Evaluation of Indinavir/Ritonavir Versus Saquinavir/Ritonavir in HIV Patients: The MaxCmin-1 Trial

Introduction
Patients and Methods
Definition of Virological, Immunological and Clinical Failure
Power Calculation and Statistics
Results
Virological, Immunological and Clinical Outcomes
Adverse Events
Lab Results
Commentary



Although HIV and Hepatitis.com has reported on these study data several times, presented most recently at the 5th Lipodystrophy Workshop in Paris (July 9-11, 2003), complete results of this randomized, multi-center, phase IV trial appear in the current issue (September 1, 2003) of The Journal of infectious Diseases. Following is a summary review of that article.

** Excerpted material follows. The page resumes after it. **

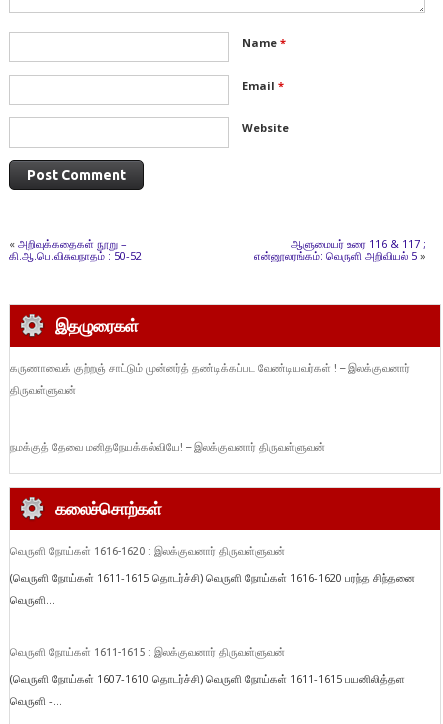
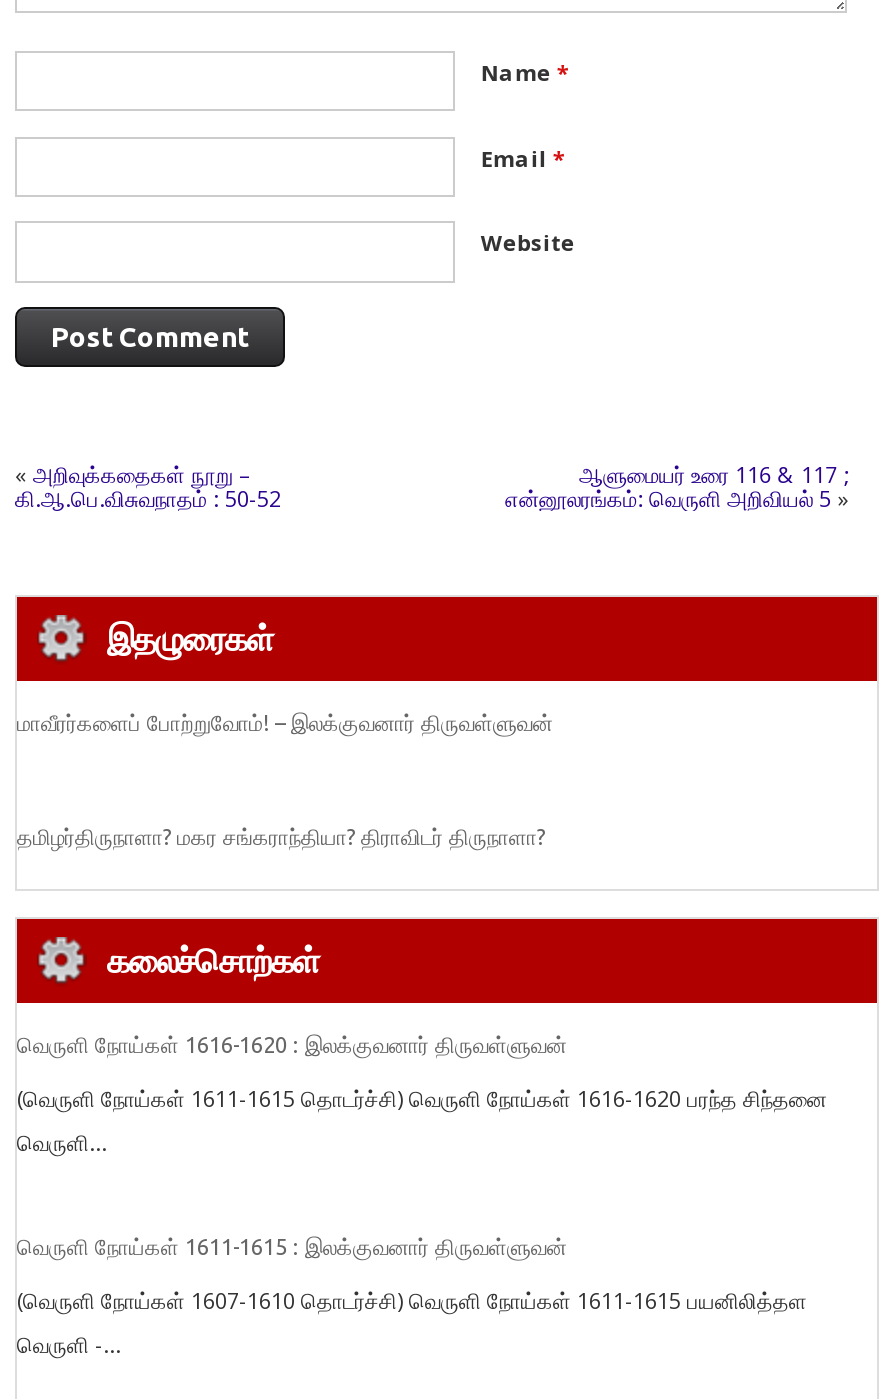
- கருணாவைக் குற்றஞ் சாட்டும் முன்னர்த் தண்டிக்கப்பட வேண்டியவர்கள் ! – இலக்குவனார்
- திருவள்ளுவன்
+ மாவீரர்களைப் போற்றுவோம்! – இலக்குவனார் திருவள்ளுவன்

- நமக்குத் தேவை மனிதநேயக்கல்வியே! – இலக்குவனார் திருவள்ளுவன்
+ தமிழர்திருநாளா? மகர சங்கராந்தியா? திராவிடர் திருநாளா?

The MaxCmin-1 trial was designed to assess whether equivalence exists in efficacy and safety between Crixivan (indinavir/IDV) plus Norvir (ritonavir/RTV) 800/100 mg b.i.d. and Fortovase (saquinavir/SQV) plus RTV 1000/100 mg b.i.d., in combination with at least 2 non-PI drugs, with the primary outcome being the incidence of protocol-defined virological failure.

When this comparative trial started in 2000, the combination of IDV/RTV 800/100 mg b.i.d. was a commonly used RTV-boosted protease inhibitor (PI) regimen. A switch to the RTV-boosted regimen was motivated by poor adherence to IDV 800 mg three times daily (the FDA-approved IDV dose) as well as by data suggesting the IDV dosing frequency could be reduced to twice daily. Furthermore, the pharmacokinetic data also suggested that the RTV-boosted twice-daily regimen might allow for dropping the fasting requirement for IDV.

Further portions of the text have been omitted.